WordPress.com has, essentially, two pricing structures - free and custom
pricing starting at $500 for VIP customers. They make a ton of money in
upgrades, as you noted.

They don't give you access to the files, unless you're VIP, and then you're
still limited. You don't have access to plugins of your own choice. The
freedom that you have with WordPress.org (self-hosted) doesn't exist on the
theme, plugin or user side. But you get an amazing architecture, with almost
no downtime, and a crack staff that knows WordPress inside and out.

WP Engine targets an entirely different market. We're targeting self hosted
WordPress and trying to provide premium value for premium blogs. You couldn't
take my blog, for example (<http://technosailor.com>), and put it on WP.com.
There's too much I've done with it for it to make sense even if I bought the
Custom CSS add-on. I can put it on WP Engine (and do) and get all the stuff
that is offered.

I don't know if I'm making sense. I hope I am. Certainly, we are still honing
our messaging.

One big bonus that no one else will give you is free CDN. If you need it,
you're going to start at $40/mo roughly. And maybe pay up to 20 cents/GB
bandwidth. I think you can see where this, essentially, pays for itself.
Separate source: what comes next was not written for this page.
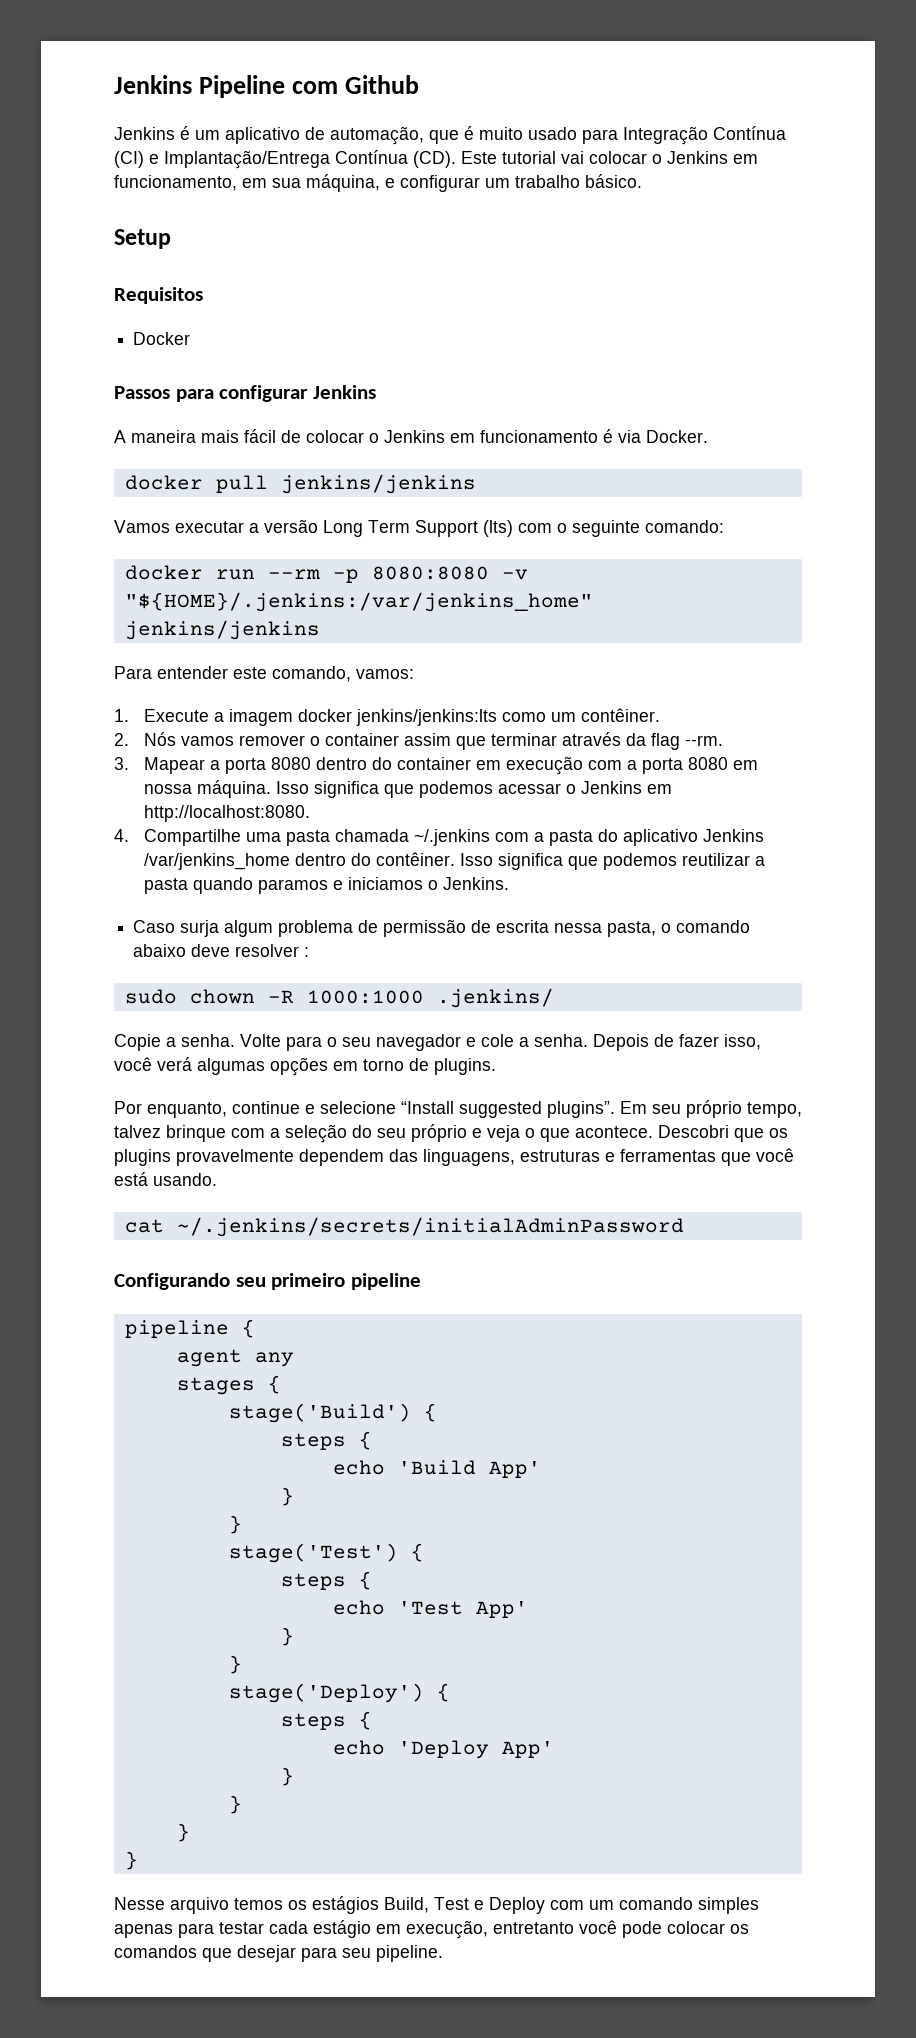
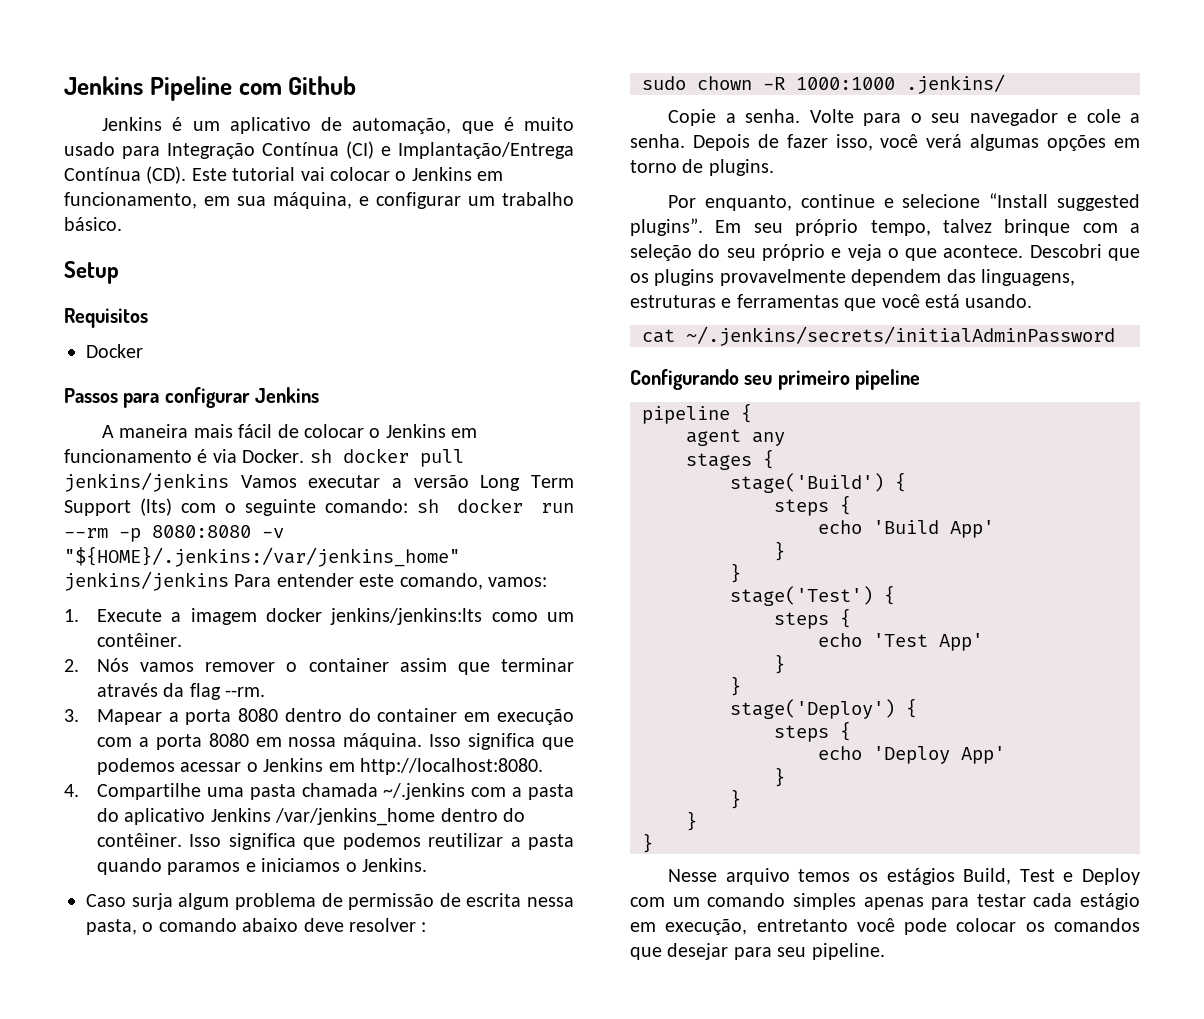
(708, 436) // -> [309,449,332,463] sh
(476, 484) // -> (229, 482) none
(724, 526) // -> [416,499,439,513] sh
(320, 630) // -> (229, 581) none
Plus, we are working with Automattic/WordPress.com and our customers should be
seeing the benefits of that soon. Stay tuned. :)

------
Mc_Big_G
I'm curious if you're using Wordpress MU for this or if you've built your own
system. I built an app & plugin installer (flooha.com) which could be used to
build, install and customize any php app, so I have some experience in this
area.

It's a smart move to limit which plugins can be installed, to offer a very
short trial and to have no free plans.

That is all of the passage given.